Few of the approaches based on behavioural analysis were conducted to detect web robots with their proposed features in a real environment. Geens et al. [13] evaluated different robot detection methods, such as IP address list, robots.txt, robotic user-agent, the HEAD method, unassigned referrer, no image requests, night, standard deviation of arrival time, and average arrival time. They said that these features (time interval, for example) were not effective in the classification of web robots, because the features extracted from most IP groups collect web pages with numerous requests, and do not include the characteristics of all IP groups collecting image files, document files and multimedia files.
The approach proposed in this paper extracts typical patterns by analysing the cooperative relationship between IP groups in a web robot. Cooperative relationships are common features. The web robot has to use the cooperative relationship between IP groups to guarantee time efficiency (e.g. if a text crawler uses only one IP, the crawling operation for collecting web pages would stop frequently to download image files). We successively detected web robots with 94% accuracy using the typical patterns.
3. Analysis of typical patterns on web robots
3.1. Microsoft’s web server log
The web log is an important application possibility for various websites. Much research on empirical experiments has used a relatively small dataset, collected at universities.
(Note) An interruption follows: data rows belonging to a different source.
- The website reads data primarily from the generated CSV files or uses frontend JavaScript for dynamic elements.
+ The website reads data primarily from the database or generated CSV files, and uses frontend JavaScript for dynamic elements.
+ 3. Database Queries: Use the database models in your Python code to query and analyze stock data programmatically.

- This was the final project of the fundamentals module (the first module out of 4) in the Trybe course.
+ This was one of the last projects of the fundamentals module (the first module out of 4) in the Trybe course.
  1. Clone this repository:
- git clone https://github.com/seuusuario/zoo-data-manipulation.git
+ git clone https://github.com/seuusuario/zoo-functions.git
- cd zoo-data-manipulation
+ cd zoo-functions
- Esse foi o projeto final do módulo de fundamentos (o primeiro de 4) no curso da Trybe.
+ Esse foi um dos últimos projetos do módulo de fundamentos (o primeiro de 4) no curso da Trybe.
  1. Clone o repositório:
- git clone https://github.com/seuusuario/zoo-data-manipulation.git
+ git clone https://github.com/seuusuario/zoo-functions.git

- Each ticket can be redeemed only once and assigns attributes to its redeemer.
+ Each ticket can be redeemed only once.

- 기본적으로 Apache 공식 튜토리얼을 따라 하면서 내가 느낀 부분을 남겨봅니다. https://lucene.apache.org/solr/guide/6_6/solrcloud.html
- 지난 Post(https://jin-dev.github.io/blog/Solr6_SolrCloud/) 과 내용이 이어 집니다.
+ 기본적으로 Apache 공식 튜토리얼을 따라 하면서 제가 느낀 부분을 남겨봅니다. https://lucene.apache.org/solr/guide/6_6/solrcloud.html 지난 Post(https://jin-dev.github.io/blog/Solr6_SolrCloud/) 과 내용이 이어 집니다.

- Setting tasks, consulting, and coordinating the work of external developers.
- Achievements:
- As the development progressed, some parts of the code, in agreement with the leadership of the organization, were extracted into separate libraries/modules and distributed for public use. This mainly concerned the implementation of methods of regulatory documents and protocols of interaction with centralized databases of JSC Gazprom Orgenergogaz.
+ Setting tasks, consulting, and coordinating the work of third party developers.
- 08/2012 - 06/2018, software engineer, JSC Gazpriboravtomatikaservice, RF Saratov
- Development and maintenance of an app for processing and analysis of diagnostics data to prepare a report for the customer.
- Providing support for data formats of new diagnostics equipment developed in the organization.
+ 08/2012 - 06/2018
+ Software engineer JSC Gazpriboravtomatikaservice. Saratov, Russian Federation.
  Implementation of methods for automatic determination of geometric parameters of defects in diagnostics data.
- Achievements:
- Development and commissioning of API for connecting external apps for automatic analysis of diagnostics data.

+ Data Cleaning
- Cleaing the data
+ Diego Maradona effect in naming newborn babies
The MS web log is excellent in size and generality. The web log used in this study is the same as that used in [11]. It is about 250 GB. More than 1 billion requests are captured in 24 hours. We divided the web log into four segments, each containing 6 hours, to evaluate web robot detection accuracy. Care was taken to ensure that ‘peak’ hours in different continents (e.g. North America, Asia, and Europe) were appropriately reflected in each segment. Data belonging to each segment was further divided into training and test data in a 2:1 ratio. That is, logs collected during the first four hours were used as training data, and the rest were used as test data.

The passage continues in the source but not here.